*Aim of the task*:
The output should be limited to the line holding "- Op voorraad" and the lines after it through the end of the entries, each restated exactly.

*Input for this task*:
▼

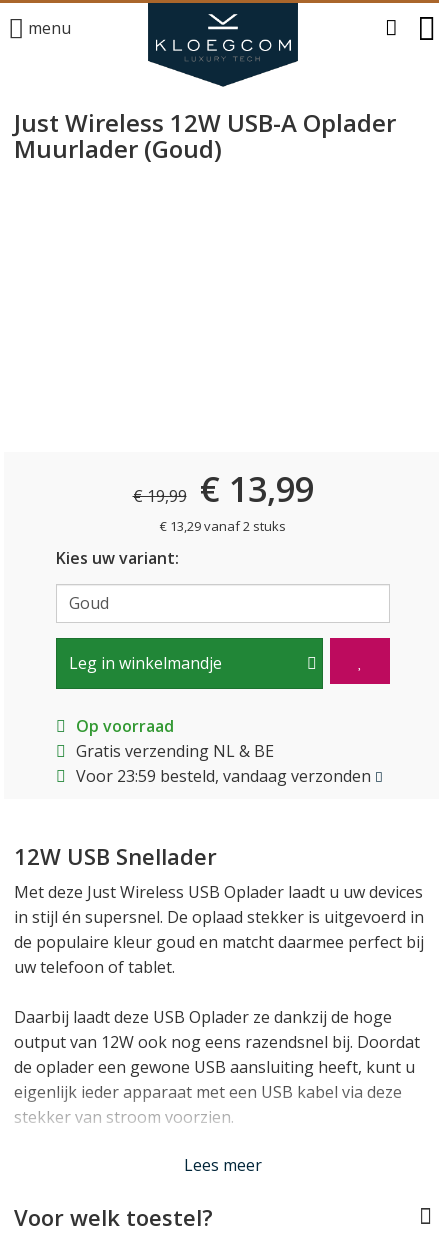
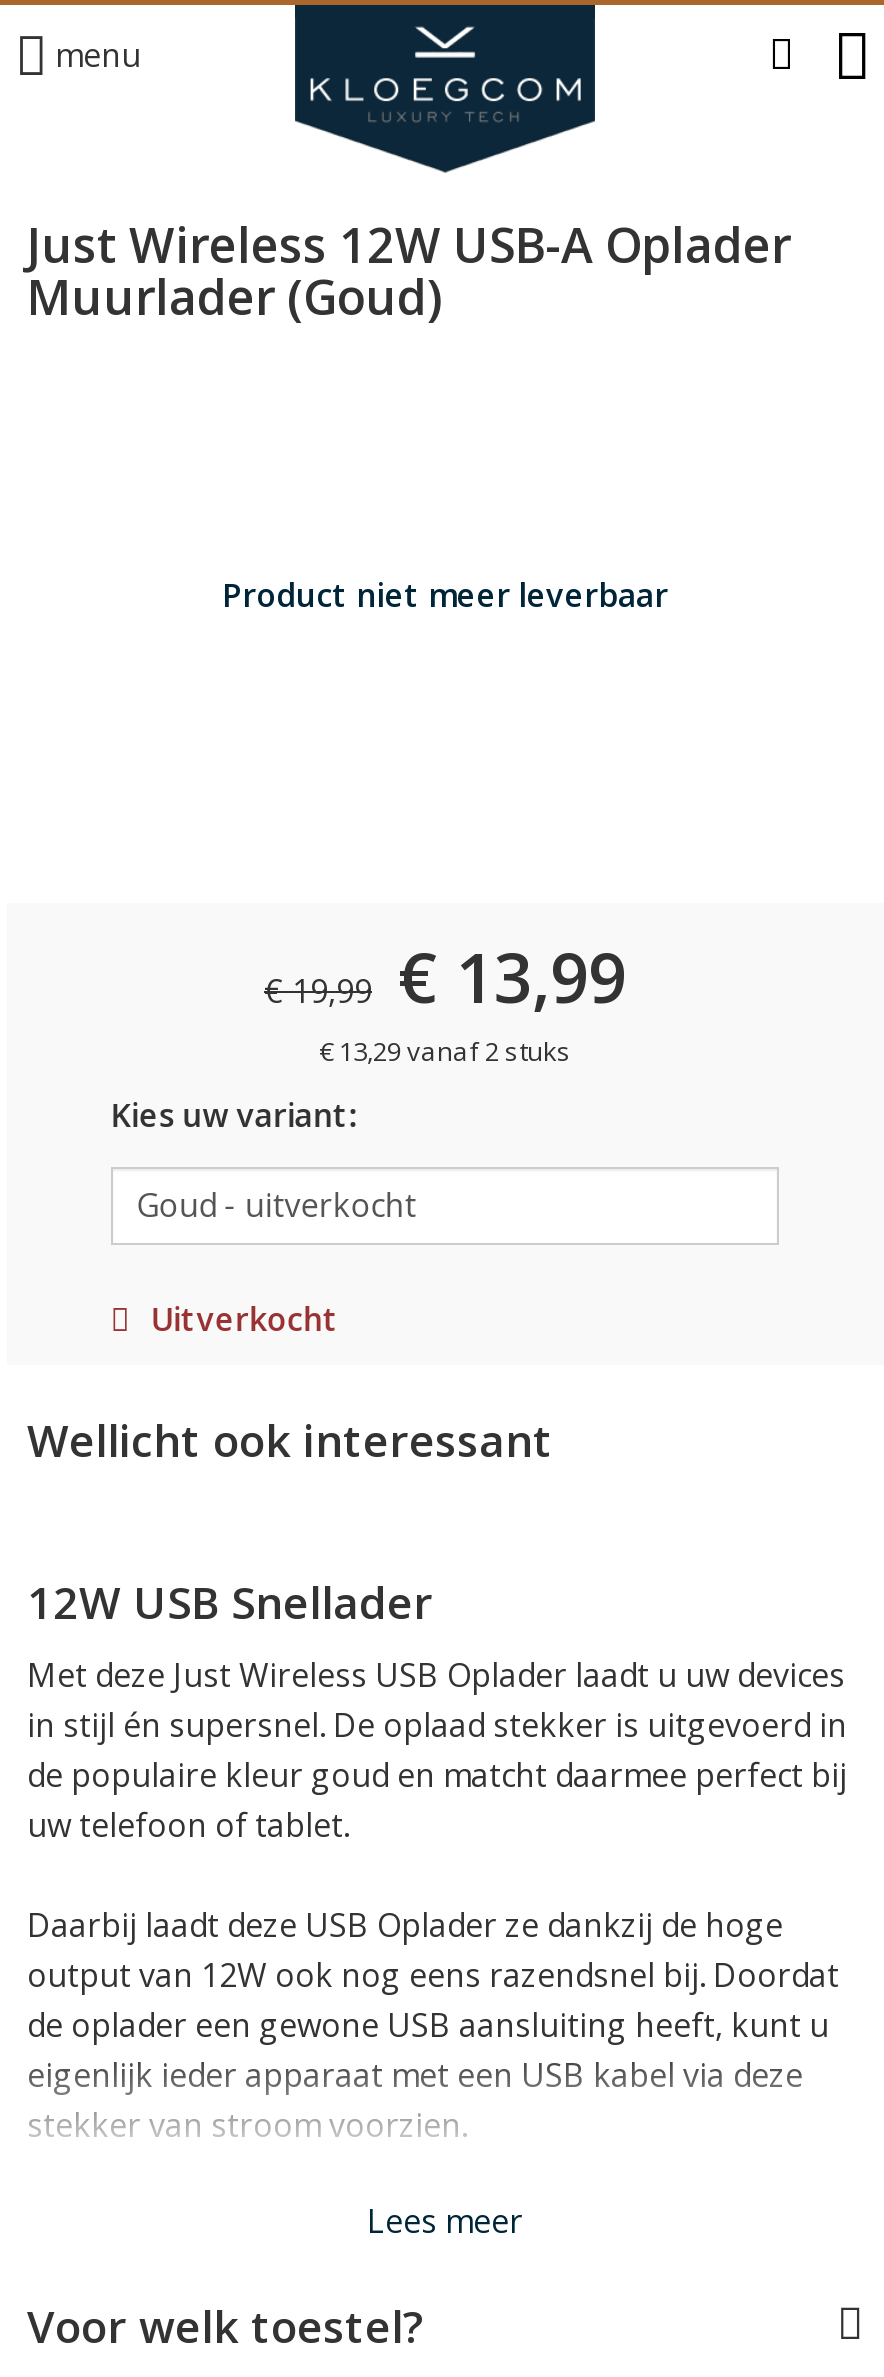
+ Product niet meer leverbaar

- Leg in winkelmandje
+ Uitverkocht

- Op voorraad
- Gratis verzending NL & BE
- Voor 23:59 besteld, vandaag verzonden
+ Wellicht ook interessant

▲

*Result of this exercise*:
- Op voorraad
- Gratis verzending NL & BE
- Voor 23:59 besteld, vandaag verzonden
+ Wellicht ook interessant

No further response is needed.